Inside our form component, we handle submission as follows:
// TaskForm.handleSubmit
const handleSubmit = async(e) => {
e.preventDefault()
let newTask = await createTask({ title: taskTitle })
if (newTask){
addTask(newTask)
}
setTaskTitle('')
}
Here we immediately update the frontend state after a successful API response, keeping the UI in sync without requiring a refetch.
Update a Task (PUT)
Updating a task requires sending the task’s ID along with the updated data. We will send our PUT request to the endpoint that includes our tasks id and the object holding the edited state of the task. We ensure the request is successful and return the updated task or if unsuccessful we return null.
// utilities.jsx
export const updateTask = async(taskObj) => {
let response = await api.put(`tasks/${taskObj.id}/`, taskObj)
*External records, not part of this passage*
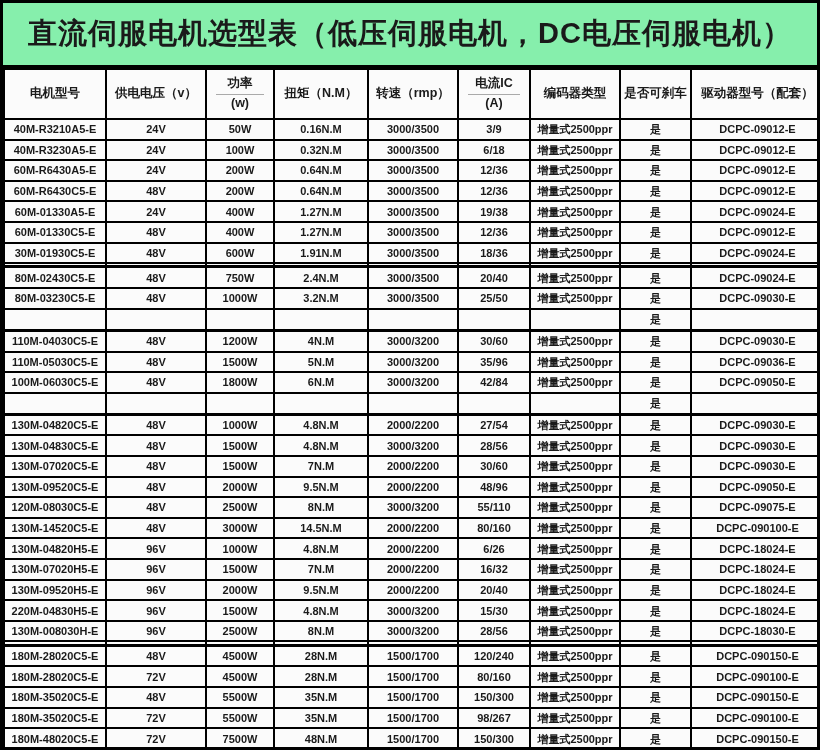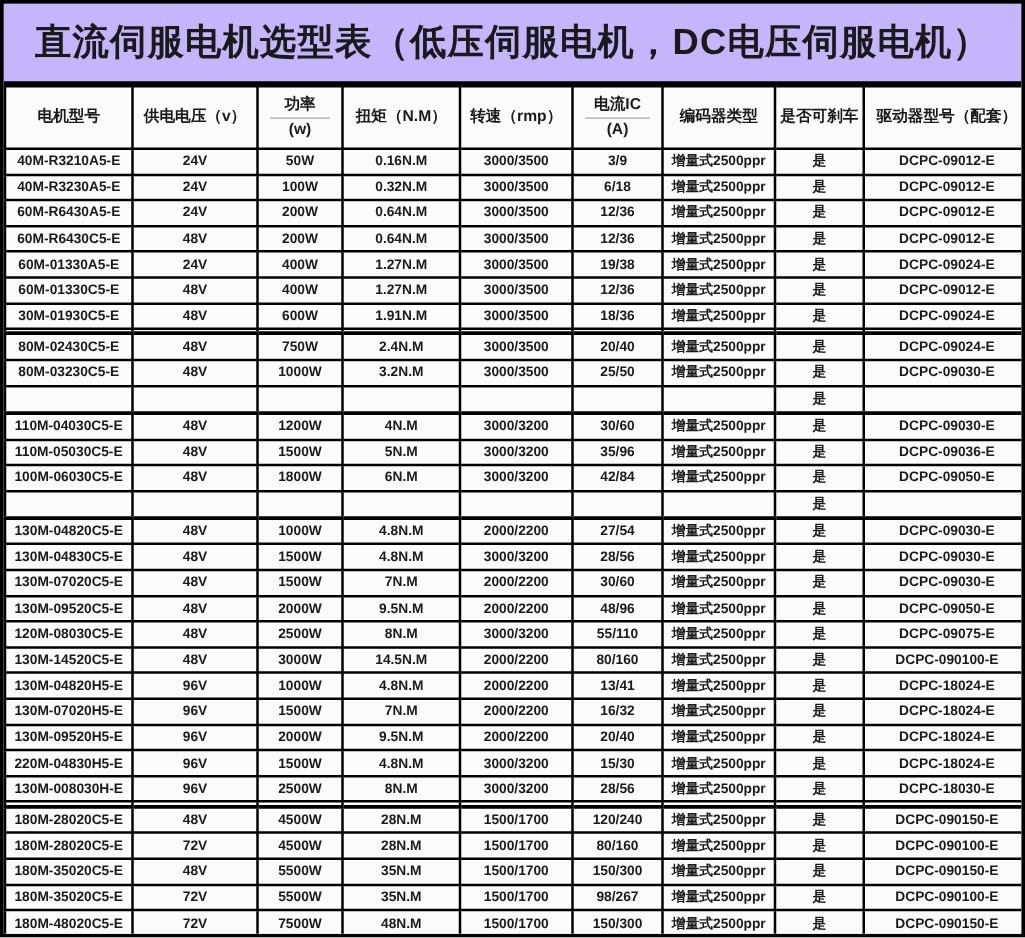--- a/index.html
+++ b/index.html
@@ -12,7 +12,7 @@
   .title-bar {
     height:65px; box-sizing:border-box; border-bottom:3px solid #000;
     display:flex; align-items:center; justify-content:center;
-    font-size:29px; font-weight:bold; letter-spacing:1px; background:#c4b5fd;
+    font-size:29px; font-weight:bold; letter-spacing:1px; background:#86efac;
   }
   table.spec {
     width:100%; height:682px; border-collapse:collapse; table-layout:fixed;

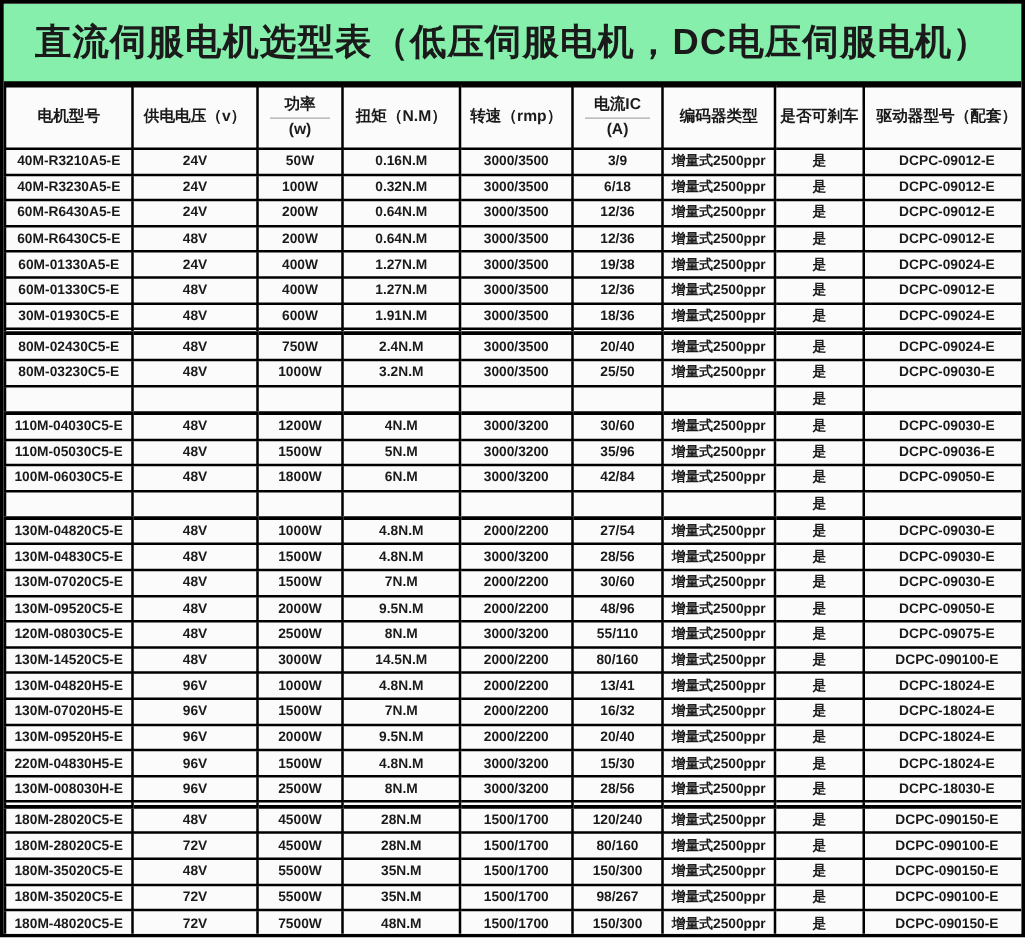--- a/index.html
+++ b/index.html
@@ -303,7 +303,7 @@
           <td>1000W</td>
           <td>4.8N.M</td>
           <td>2000/2200</td>
-          <td>13/41</td>
+          <td>6/26</td>
           <td>增量式2500ppr</td>
           <td>是</td>
           <td>DCPC-18024-E</td>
if (response.status === 200){
return response.data
}
alert(response.data)
return null
}
In the TaskDisplay component, we construct the edited object and submit it:
// TaskDisplay.editTaskHandle
const editTaskHandle = async() => {
let editedTask = {
id: task.id,
title: editTitle
}
editedTask = await editTask(editedTask)
if (editedTask){
updateTask(editedTask)
}
setEdit(!edit)
}
This approach ensures:
- Backend validation occurs before updating state
- Only confirmed changes are reflected in the UI
- Each task remains user-scoped through token authentication
Delete a Task (DELETE)
Finally, we allow users to delete tasks. Similarly to our PUT request we need to capture the tasks id in order to tell the Django API which users task must be deleted. Finally we can return whether the request was successful or not based on the response status.
// utilities.jsx
export const deleteTask = async(taskId) => {
let response = await api.delete(`tasks/${taskId}/`)
alert(response.data)
return response.status === 200
}
The task component invokes this method and updates state on success:
// TaskDisplay.jsx
const deleteTaskHandle = async() => {
let taskDeleted = await deleteTask(task.id)
if (taskDeleted){
rmTask(task)
}
}
<Button variant='danger' onClick={deleteTaskHandle}>
Delete
</Button>
By removing the task from state after a successful response, the UI remains responsive and consistent with the backend.
Conclusion
At this point, your application supports full authenticated CRUD operations across the entire stack.
You have successfully:
- Connected a React frontend to a Dockerized Django REST API
- Scoped all data access using token-based authentication
- Implemented GET, POST, PUT, and DELETE operations
- Used loaders and state updates to maintain UI consistency
- Built a real-world, production-aligned full-stack workflow
With authentication and CRUD complete, your application now mirrors the core architecture of many modern web systems. From here, you are well-positioned to explore enhancements such as pagination, filtering, permissions, or deployment to cloud infrastructure.
Well done — this is real full-stack development.